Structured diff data
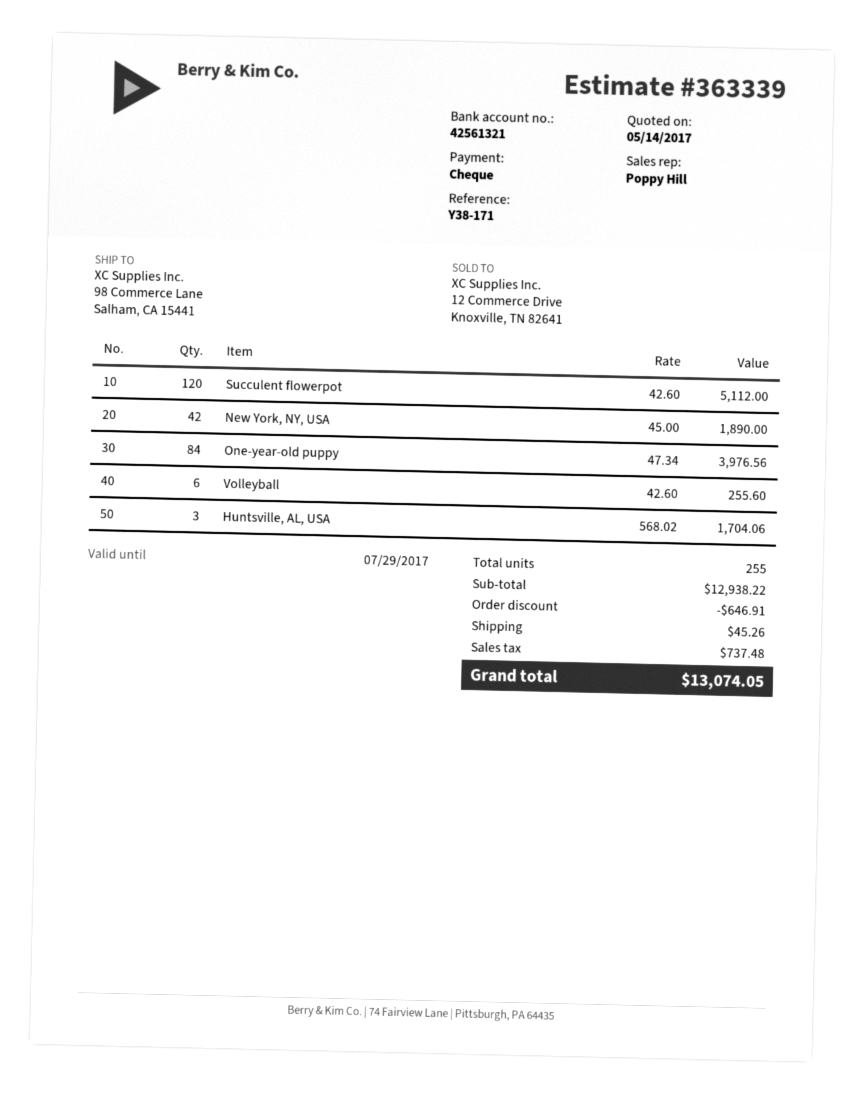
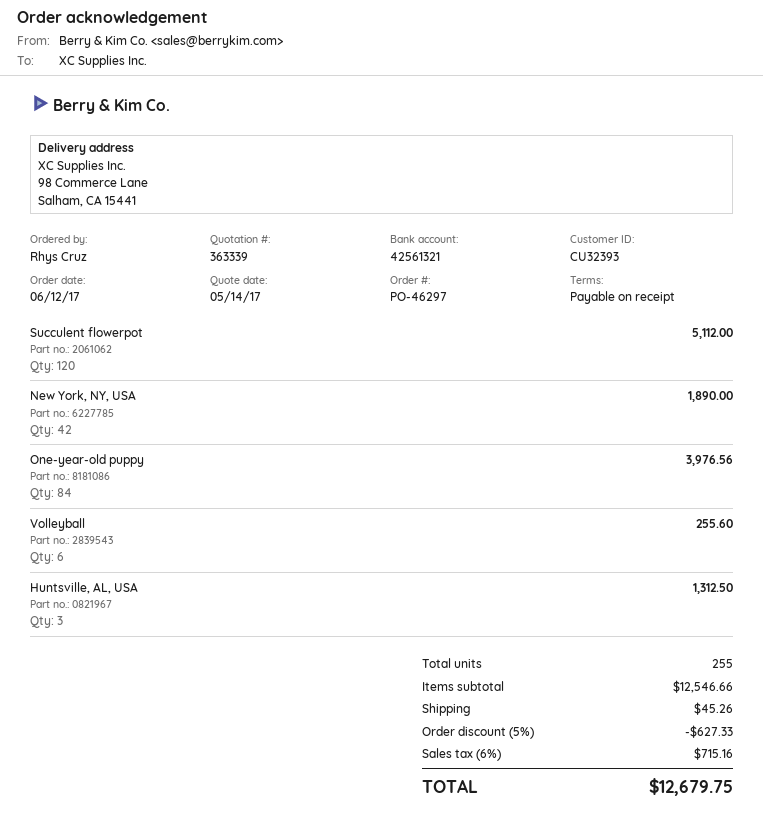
Huntsville, AL, USA: 3 for 1704.06 -> 3 for 1312.50
subtotal: 12938.22 -> 12546.66
discount: 646.91 -> 627.33
tax: 737.48 -> 715.16
total: 13074.05 -> 12679.75

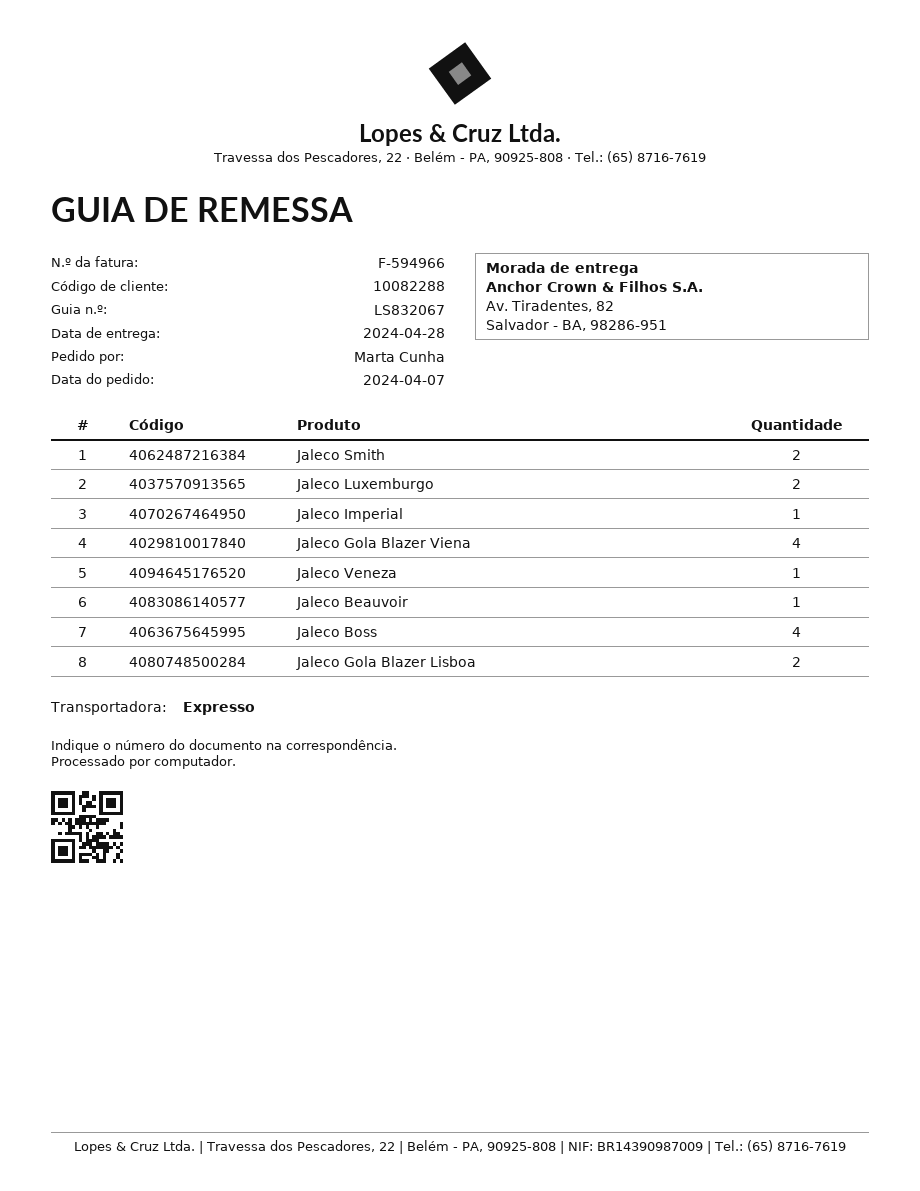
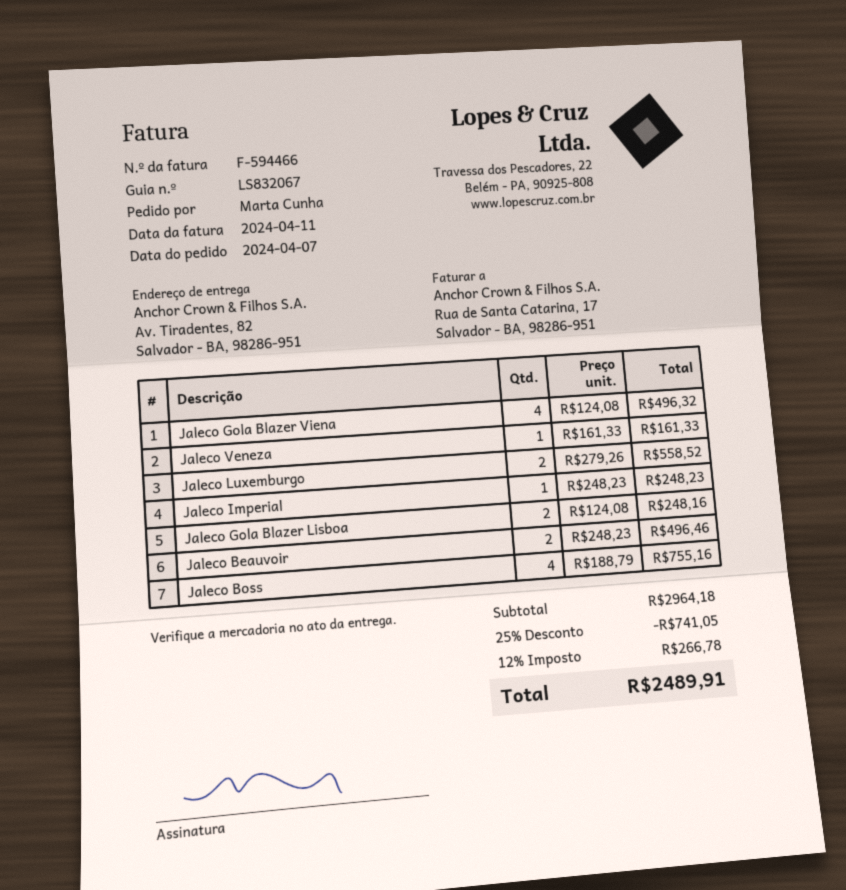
invoice number: F-594966 -> F-594466
Jaleco Smith: 2 -> none
Jaleco Beauvoir: 1 -> 2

● **Problem requirements**
Could you retype every record above exactly, leaving the pictures out?

● **Answer**
Huntsville, AL, USA: 3 for 1704.06 -> 3 for 1312.50
subtotal: 12938.22 -> 12546.66
discount: 646.91 -> 627.33
tax: 737.48 -> 715.16
total: 13074.05 -> 12679.75

invoice number: F-594966 -> F-594466
Jaleco Smith: 2 -> none
Jaleco Beauvoir: 1 -> 2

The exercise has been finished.